14 of 15 people found the following review helpful:
4.0 out of 5 stars
Head-snappingly cool SF about living in intersecting VR, April 4, 2006
This review is from: Lady of Mazes (Hardcover)
Karl Schroeder's new novel is the real thing -- head-snappingly cool SF, with big and clever ideas, almost believable transcendence, and a way to map human scale stories into a world where "post-human" powers exist. It's set in the fairly far future, in a Solar System populated by humans living in space habitats, by post-humans -- humans who have gained "god-like" computational powers, and possibly by aliens. Ultimately the story concerns people trying to live human scale lives, yet also lives with meaning -- and various solutions are suggested. This is ambitious stuff. Schroeder -- one of the most reliably ambitious young writers we have -- doesn't quite pull off everything he tries, but he makes a brave stab at it.
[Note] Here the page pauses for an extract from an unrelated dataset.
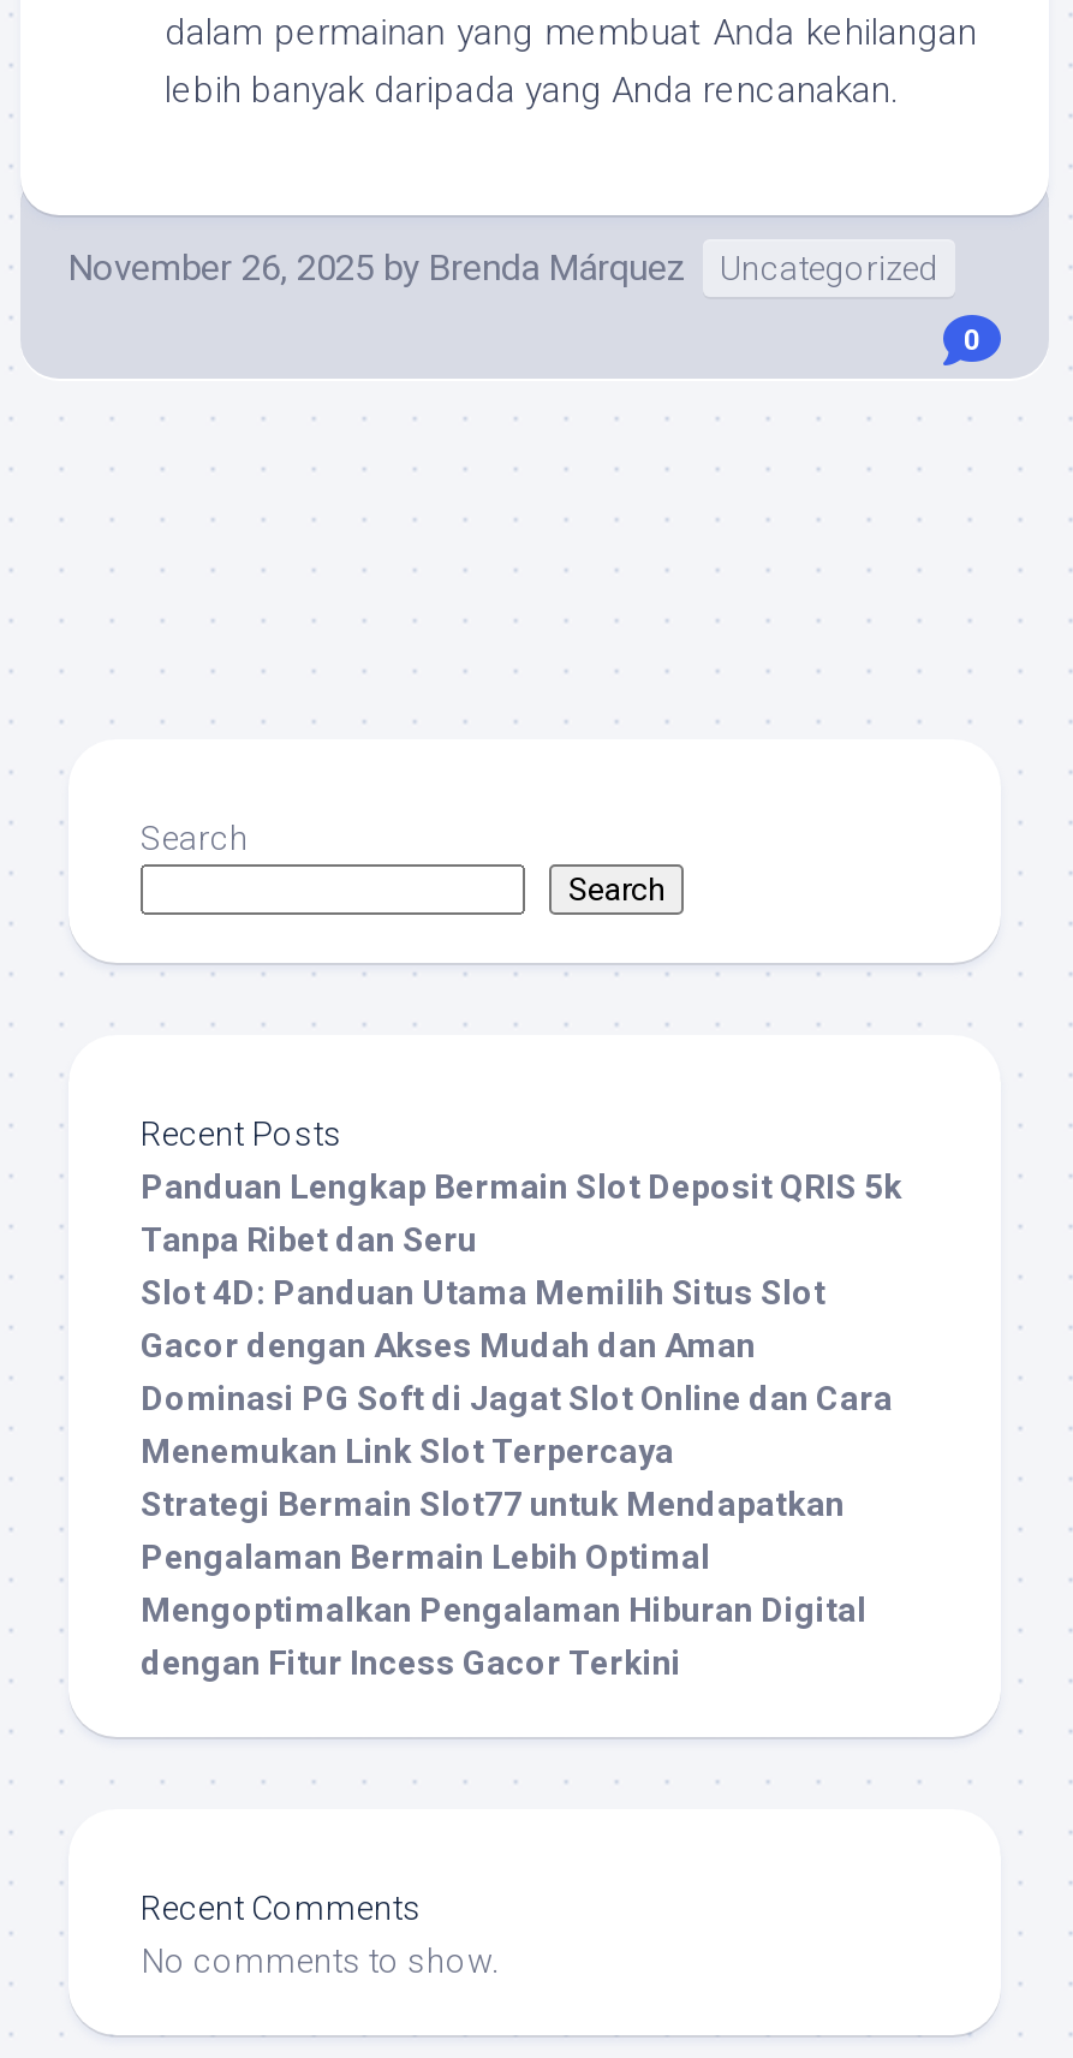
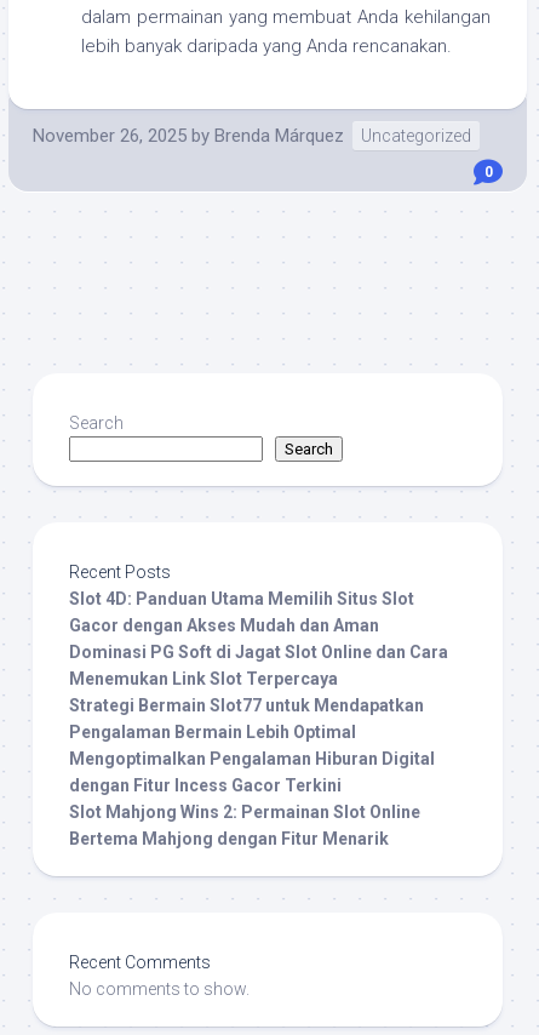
[141,1167,902,1259] Panduan Lengkap Bermain Slot Deposit QRIS 5k | Tanpa Ribet dan Seru -> none
moved [141,1273,893,1682] -> [69,589,448,795]: Slot 4D: Panduan Utama Memilih Situs Slot | Gacor dengan Akses Mudah dan Aman | Dominasi PG Soft di Jagat Slot Online dan Cara | Menemukan Link Slot Terpercaya | Strategi Bermain Slot77 untuk Mendapatkan | Pengalaman Bermain Lebih Optimal | Mengoptimalkan Pengalaman Hiburan Digital | dengan Fitur Incess Gacor Terkini
none -> [69,802,420,848] Slot Mahjong Wins 2: Permainan Slot Online | Bertema Mahjong dengan Fitur Menarik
The protagonist is Livia Kodaly, a diplomat living in a human society, or "manifold", called Westerhaven. A "manifold" is a set of technological and social values adopted by a community, and enforced by implants and virtual reality. Thus in one manifold people live in what seems to be roughly a traditional Native American tribe; while in another flying machines and guns might be allowed, but not spaceships. And so on. As it happens, these manifolds coexist on a single space habitat, Teven Coronal -- something like one of Iain M. Banks's "orbitals", or a mini-Ringworld. VR mediates people's interactions so that people from different manifolds can be in the same place and not see each other. In some manifolds, like Westerhaven, people have "societies", groups of friends who can always be present (if usually as simulations, with conversations stored for the "original" to experience later if necessary).
This setup is pretty cool -- reminiscent in some ways of John C. Wright's Golden Age trilogy. But it turns out not to be the point of the book. For Westerhaven and its fellow manifolds are under attack by a mysterious entity called 3347, which seems determined to undermine the "tech locks" that maintain the identity of each manifold. Livia and her close friend Aaron Varese, along with a newly met man from another manifold, Raven, escape in a flying house. And soon we are introduced to the main stream (perhaps) of human society, a cluster of habitats from which Westerhaven has been isolated.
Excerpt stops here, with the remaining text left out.